*** Source information ***
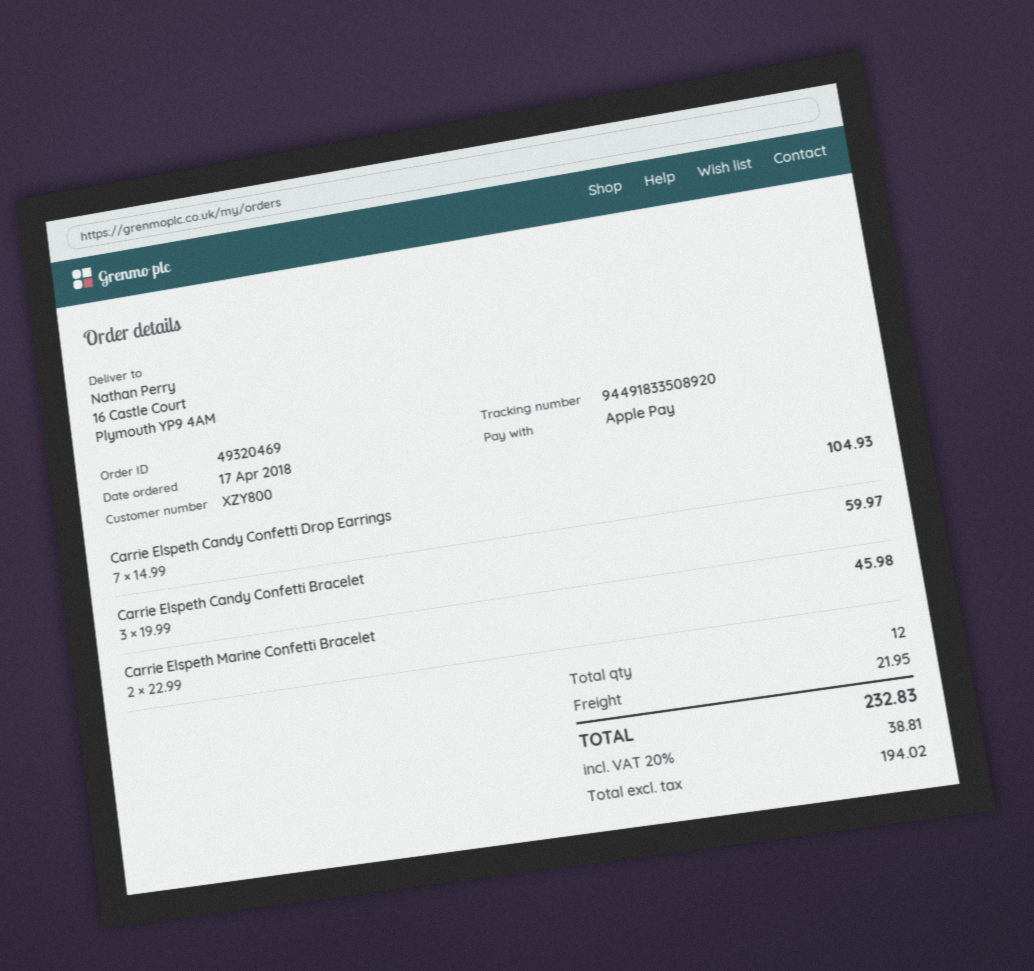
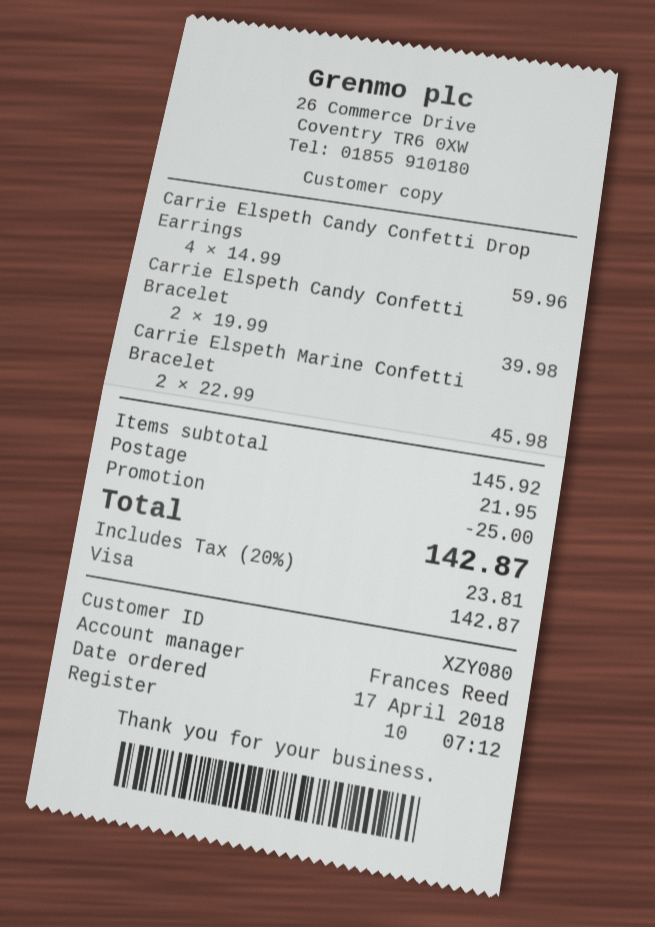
customer number: XZY800 -> XZY080
payment method: Apple Pay -> Visa
Carrie Elspeth Candy Confetti Drop Earrings: 7 x 14.99 = 104.93 -> 4 x 14.99 = 59.96
Carrie Elspeth Candy Confetti Bracelet: 3 x 19.99 = 59.97 -> 2 x 19.99 = 39.98
discount: none -> 25.00
tax: 20% = 38.81 -> 20% = 23.81
total: 232.83 -> 142.87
***
In copying the listing, reproduce each line exactly and omit the pictures.

Written solution.
customer number: XZY800 -> XZY080
payment method: Apple Pay -> Visa
Carrie Elspeth Candy Confetti Drop Earrings: 7 x 14.99 = 104.93 -> 4 x 14.99 = 59.96
Carrie Elspeth Candy Confetti Bracelet: 3 x 19.99 = 59.97 -> 2 x 19.99 = 39.98
discount: none -> 25.00
tax: 20% = 38.81 -> 20% = 23.81
total: 232.83 -> 142.87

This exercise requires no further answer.